Activity – If a line of the data below holds the word "mutations", list it.

Source records section start

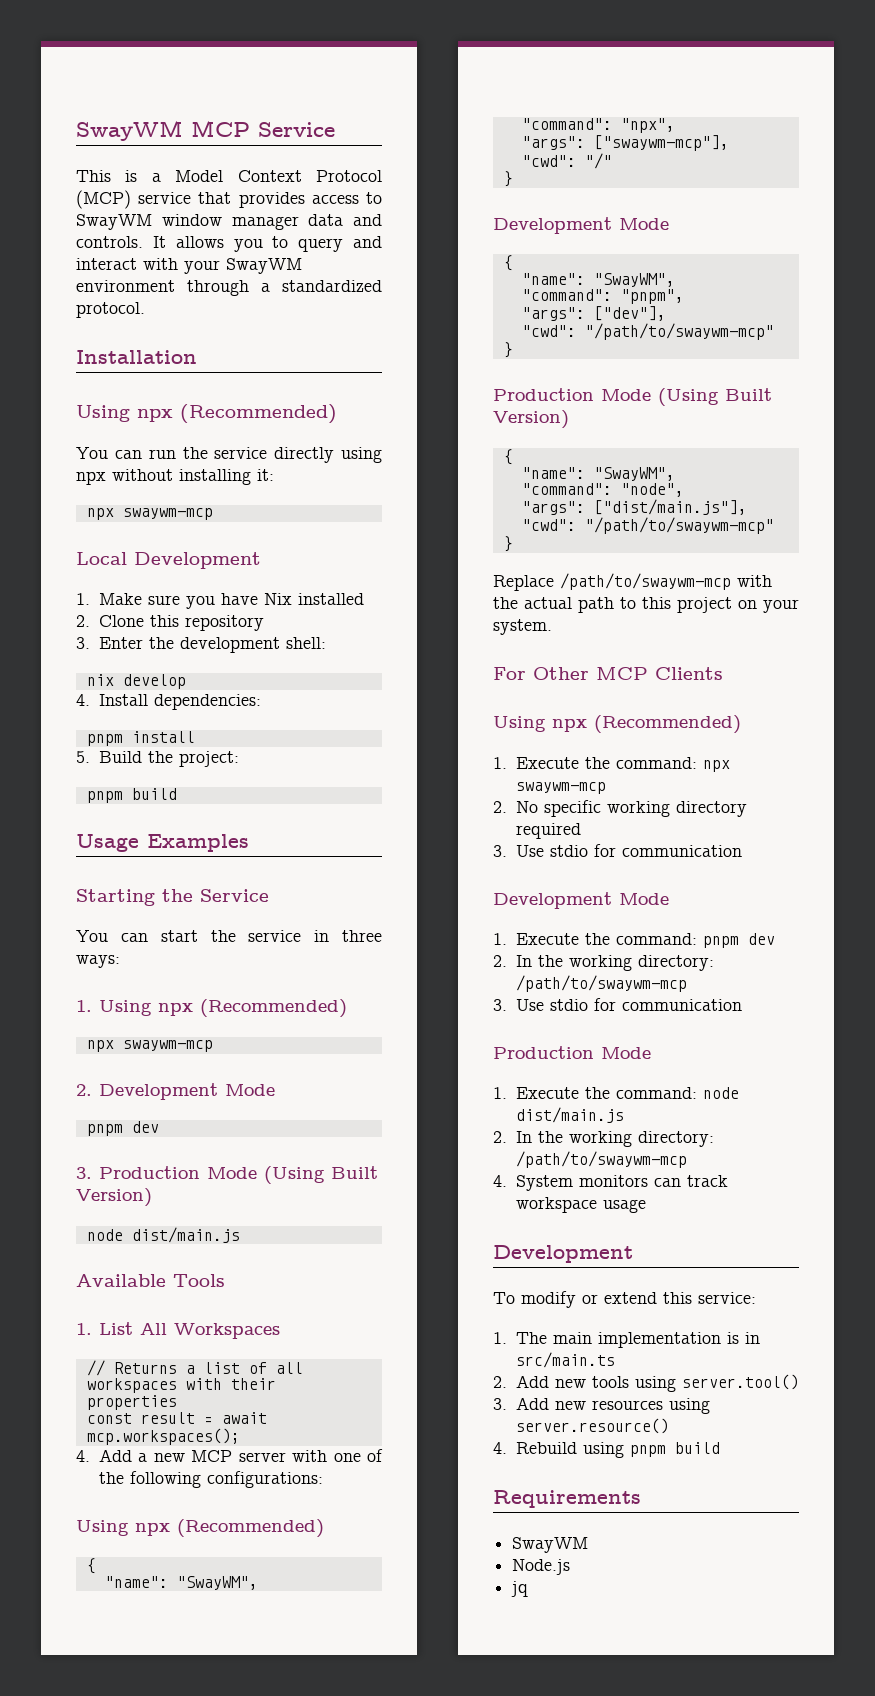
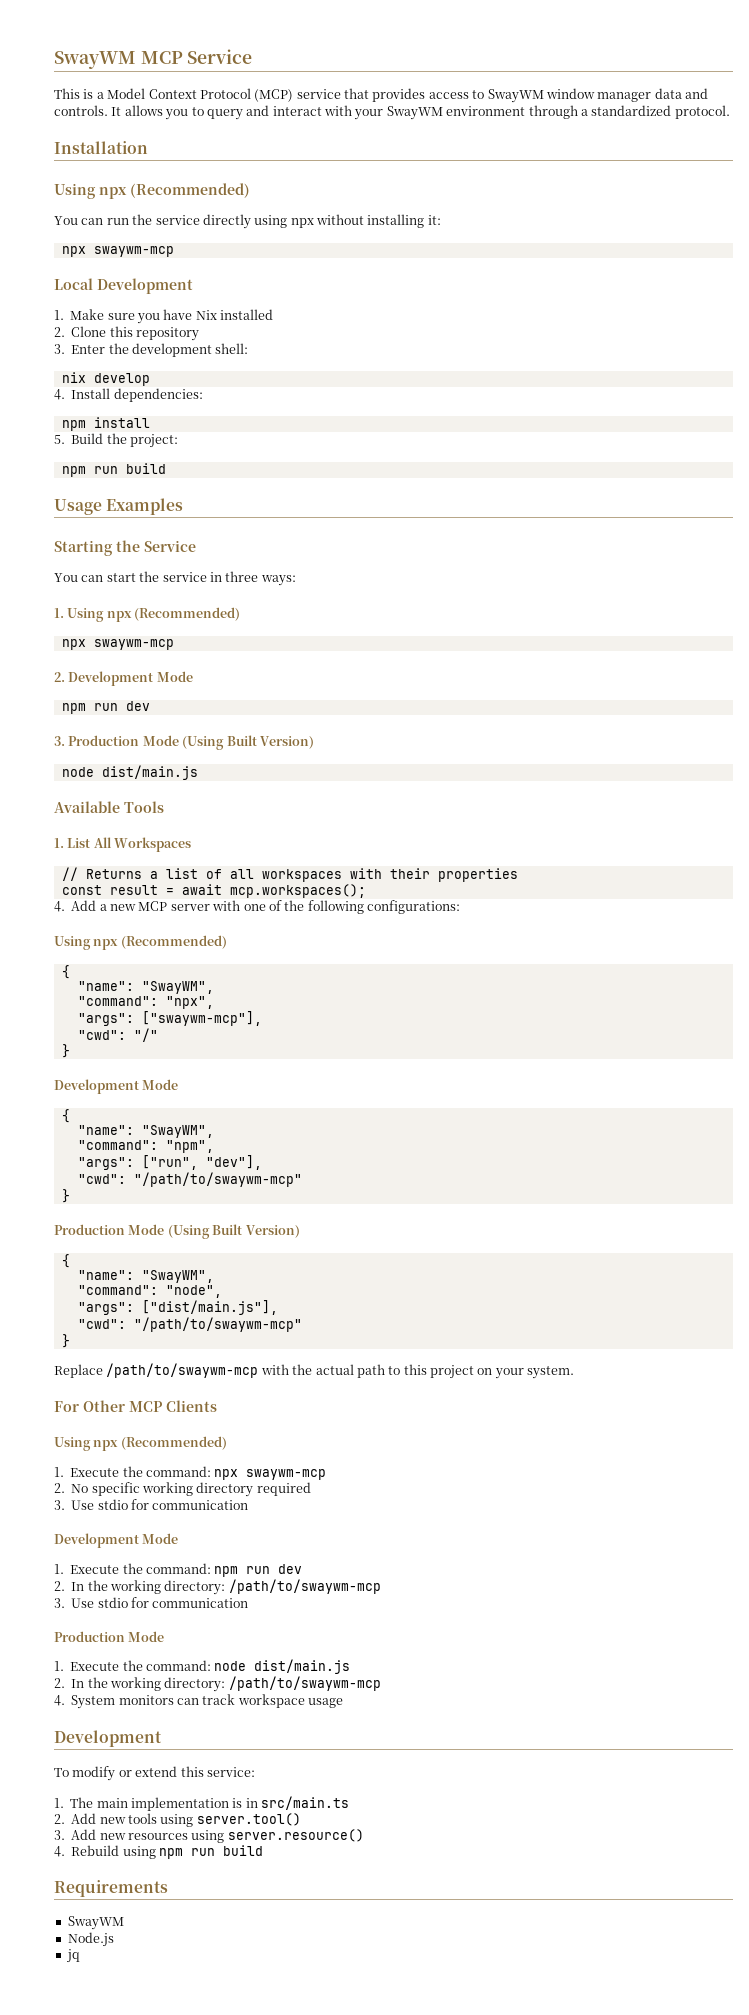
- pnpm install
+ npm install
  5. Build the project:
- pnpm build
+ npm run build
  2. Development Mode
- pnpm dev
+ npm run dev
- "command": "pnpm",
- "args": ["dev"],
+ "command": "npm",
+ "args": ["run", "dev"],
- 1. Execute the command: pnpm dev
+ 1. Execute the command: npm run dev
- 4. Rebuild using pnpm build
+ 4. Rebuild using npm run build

Source records section end
Source records section start

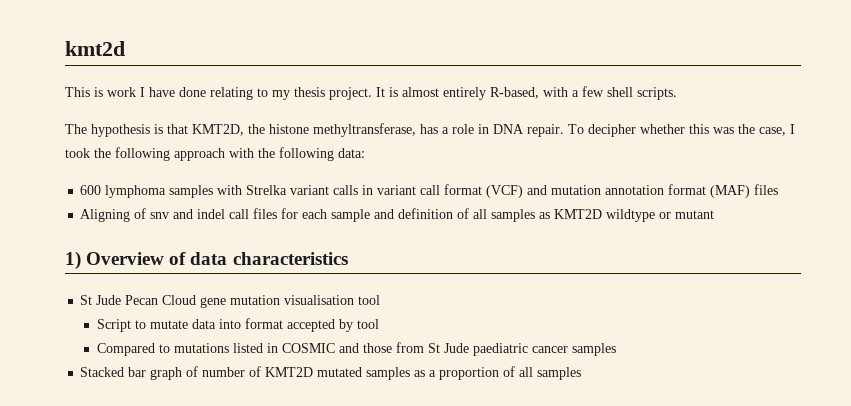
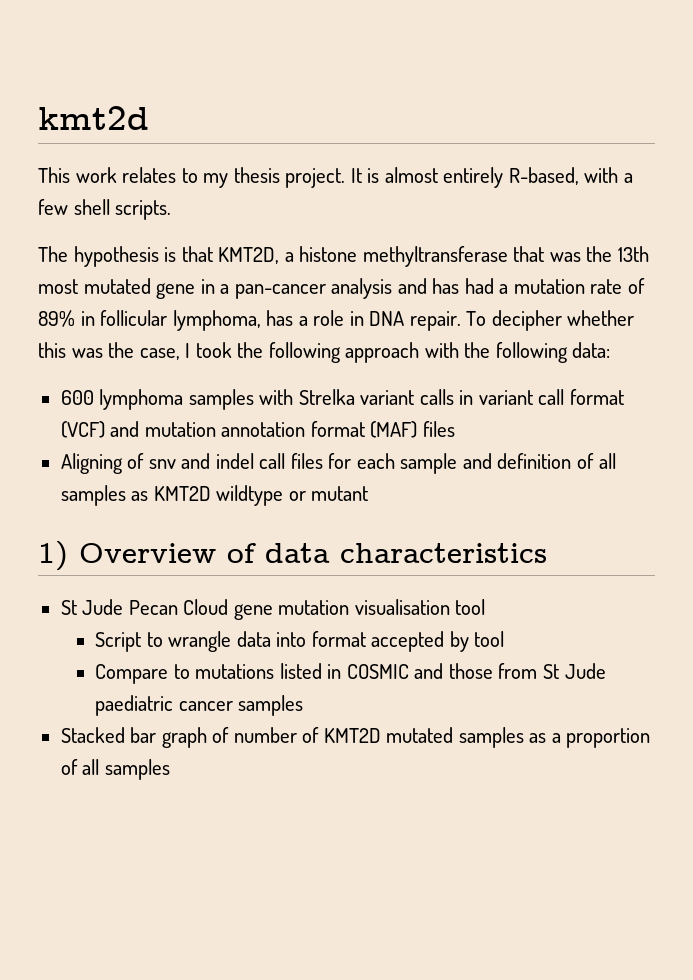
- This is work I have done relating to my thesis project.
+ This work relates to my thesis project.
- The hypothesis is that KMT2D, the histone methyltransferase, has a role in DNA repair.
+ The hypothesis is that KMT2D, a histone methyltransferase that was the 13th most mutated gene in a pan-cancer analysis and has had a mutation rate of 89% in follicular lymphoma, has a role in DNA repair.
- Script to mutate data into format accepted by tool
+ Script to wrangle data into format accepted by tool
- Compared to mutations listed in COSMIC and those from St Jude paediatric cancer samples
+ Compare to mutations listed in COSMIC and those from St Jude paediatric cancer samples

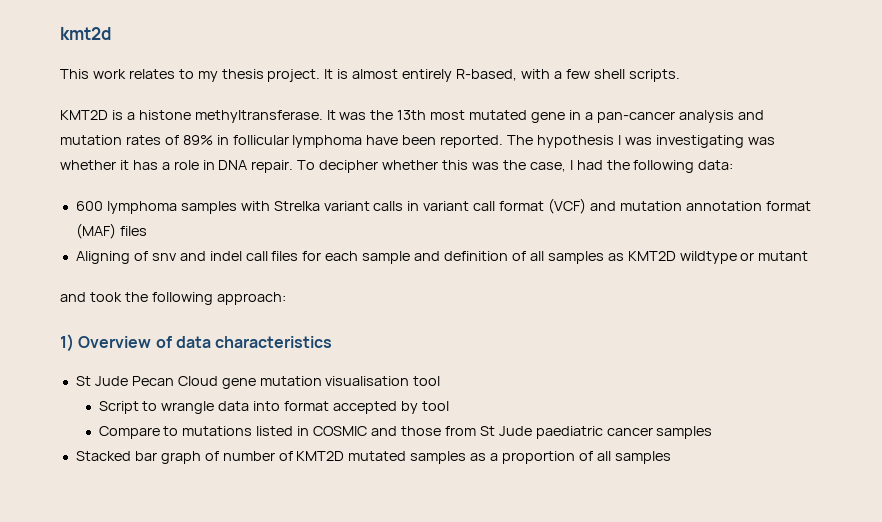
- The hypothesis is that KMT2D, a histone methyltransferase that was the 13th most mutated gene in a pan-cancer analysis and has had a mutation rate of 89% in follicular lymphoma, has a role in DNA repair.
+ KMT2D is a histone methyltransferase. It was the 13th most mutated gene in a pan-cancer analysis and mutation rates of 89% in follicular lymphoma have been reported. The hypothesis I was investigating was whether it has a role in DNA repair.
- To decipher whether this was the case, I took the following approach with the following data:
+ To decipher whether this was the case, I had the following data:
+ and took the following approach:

Source records section end
Source records section start

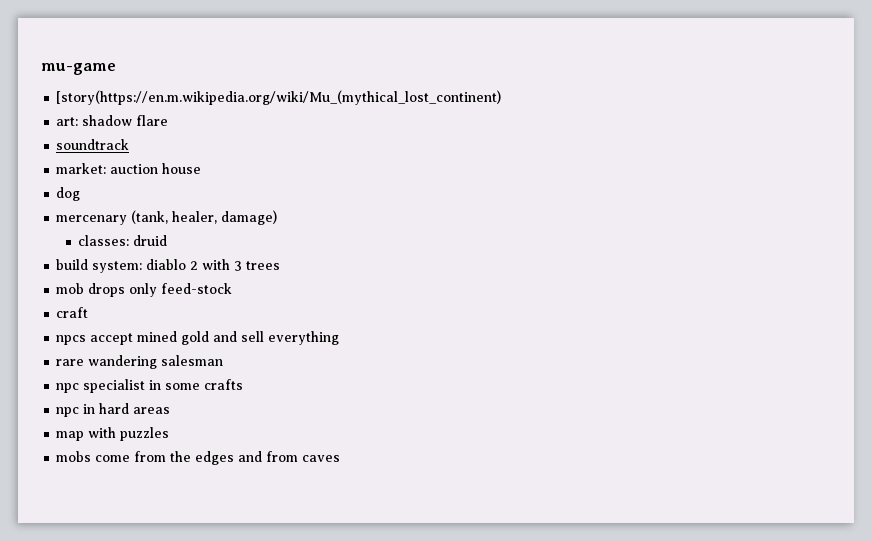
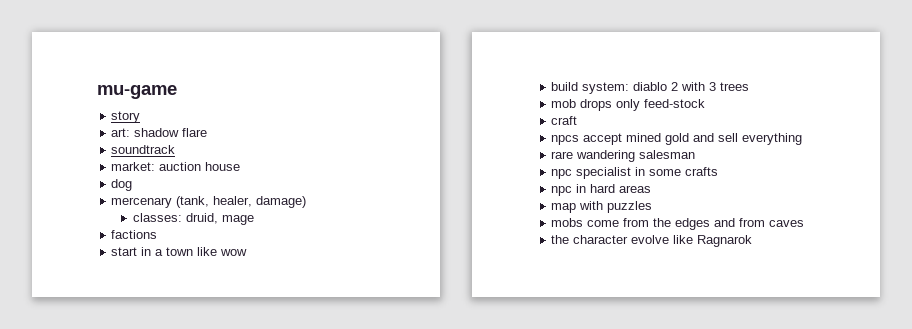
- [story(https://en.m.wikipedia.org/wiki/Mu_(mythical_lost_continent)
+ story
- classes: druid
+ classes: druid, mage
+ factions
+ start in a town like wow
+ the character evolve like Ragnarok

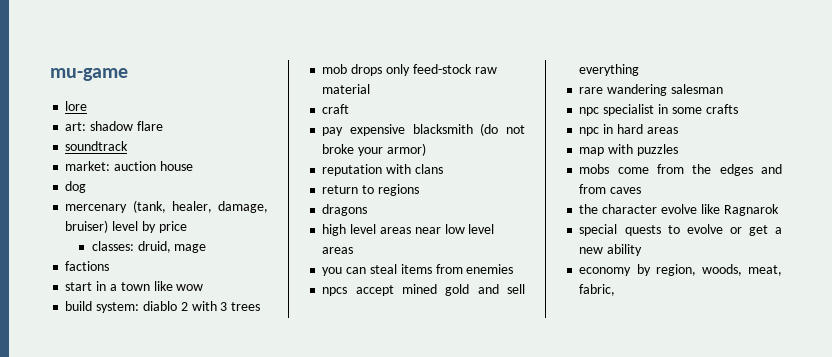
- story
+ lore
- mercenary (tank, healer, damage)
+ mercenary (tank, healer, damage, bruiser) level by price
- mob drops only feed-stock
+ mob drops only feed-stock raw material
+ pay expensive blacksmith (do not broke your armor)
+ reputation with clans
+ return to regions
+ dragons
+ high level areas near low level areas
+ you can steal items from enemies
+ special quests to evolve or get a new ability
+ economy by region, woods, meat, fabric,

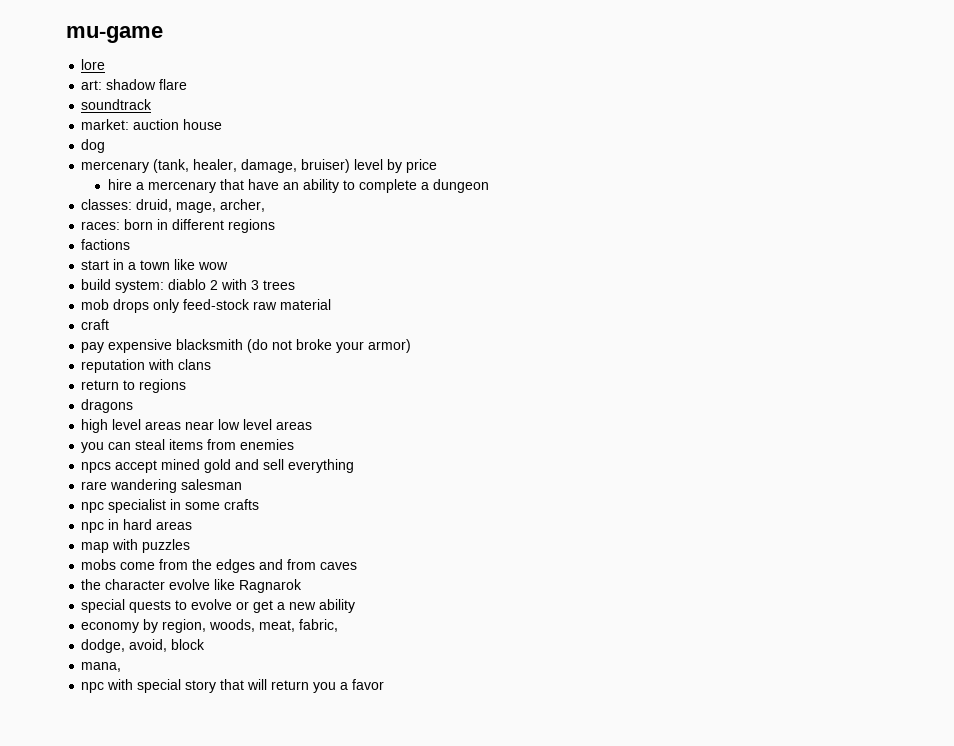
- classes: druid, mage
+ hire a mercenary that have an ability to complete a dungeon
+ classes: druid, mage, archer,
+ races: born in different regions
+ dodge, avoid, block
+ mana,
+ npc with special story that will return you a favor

Source records section end

Problem solution –
- Compared to mutations listed in COSMIC and those from St Jude paediatric cancer samples
+ Compare to mutations listed in COSMIC and those from St Jude paediatric cancer samples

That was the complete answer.